### Work instructions
Reproduce the entire listing exactly. Leave the pictures out.

### The records
--- START ---

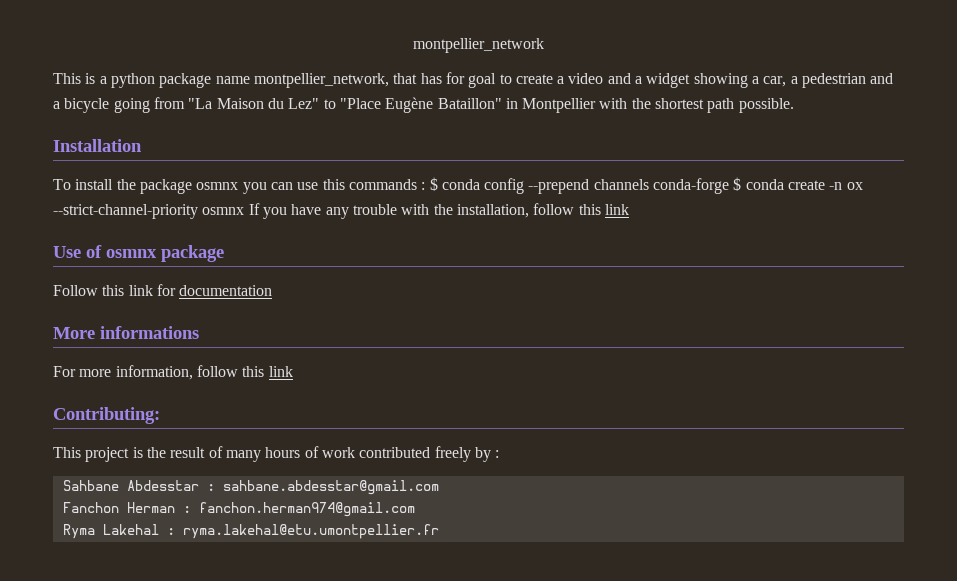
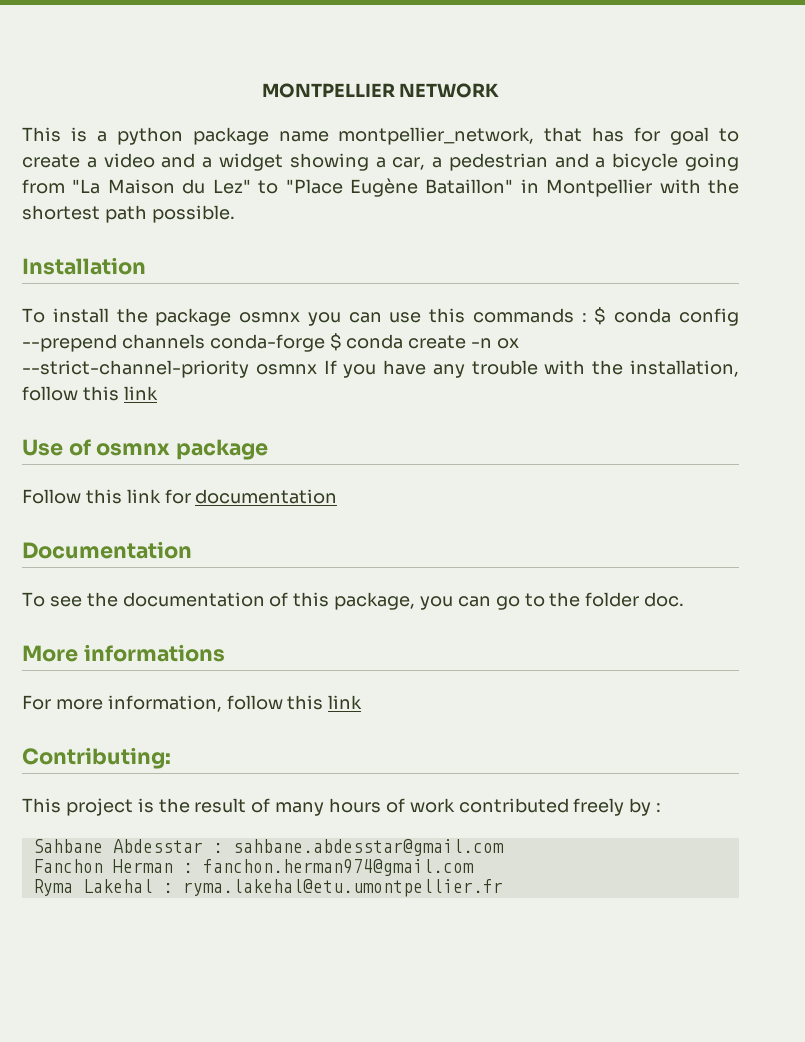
- montpellier_network
+ MONTPELLIER NETWORK
+ Documentation
+ To see the documentation of this package, you can go to the folder doc.

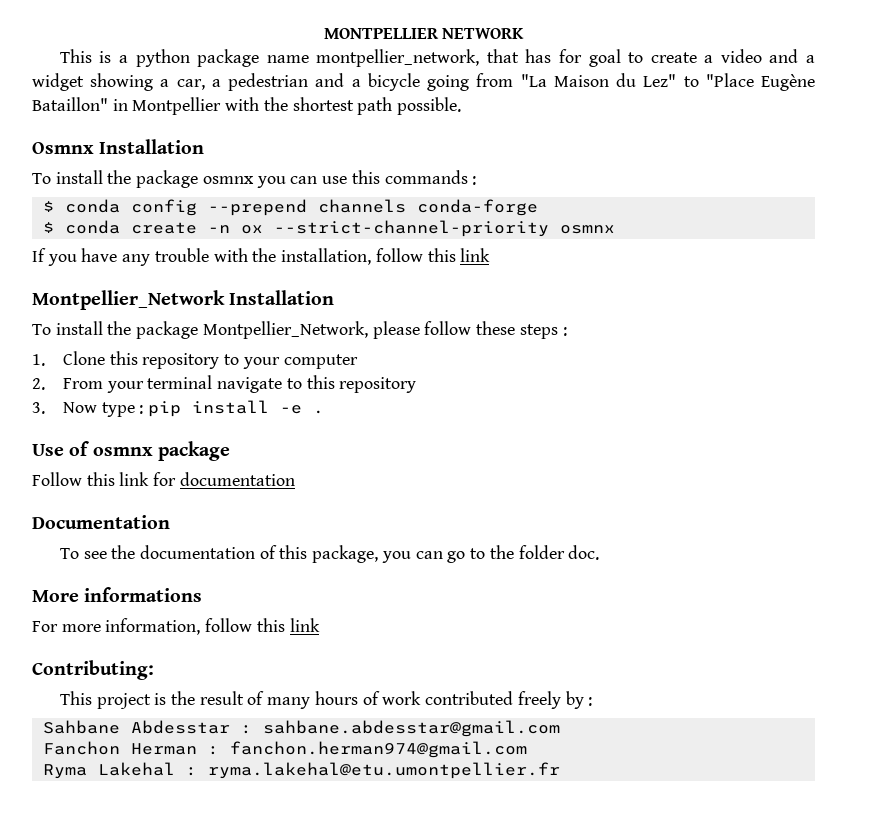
- Installation
+ Osmnx Installation
- To install the package osmnx you can use this commands : $ conda config --prepend channels conda-forge $ conda create -n ox --strict-channel-priority osmnx If you have any trouble with the installation, follow this link
+ To install the package osmnx you can use this commands :
+ $ conda config --prepend channels conda-forge
+ $ conda create -n ox --strict-channel-priority osmnx
+ If you have any trouble with the installation, follow this link
+ Montpellier_Network Installation
+ To install the package Montpellier_Network, please follow these steps :
+ 1. Clone this repository to your computer
+ 2. From your terminal navigate to this repository
+ 3. Now type : pip install -e .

--- END ---

### Exercise response
- montpellier_network
+ MONTPELLIER NETWORK
+ Documentation
+ To see the documentation of this package, you can go to the folder doc.

- Installation
+ Osmnx Installation
- To install the package osmnx you can use this commands : $ conda config --prepend channels conda-forge $ conda create -n ox --strict-channel-priority osmnx If you have any trouble with the installation, follow this link
+ To install the package osmnx you can use this commands :
+ $ conda config --prepend channels conda-forge
+ $ conda create -n ox --strict-channel-priority osmnx
+ If you have any trouble with the installation, follow this link
+ Montpellier_Network Installation
+ To install the package Montpellier_Network, please follow these steps :
+ 1. Clone this repository to your computer
+ 2. From your terminal navigate to this repository
+ 3. Now type : pip install -e .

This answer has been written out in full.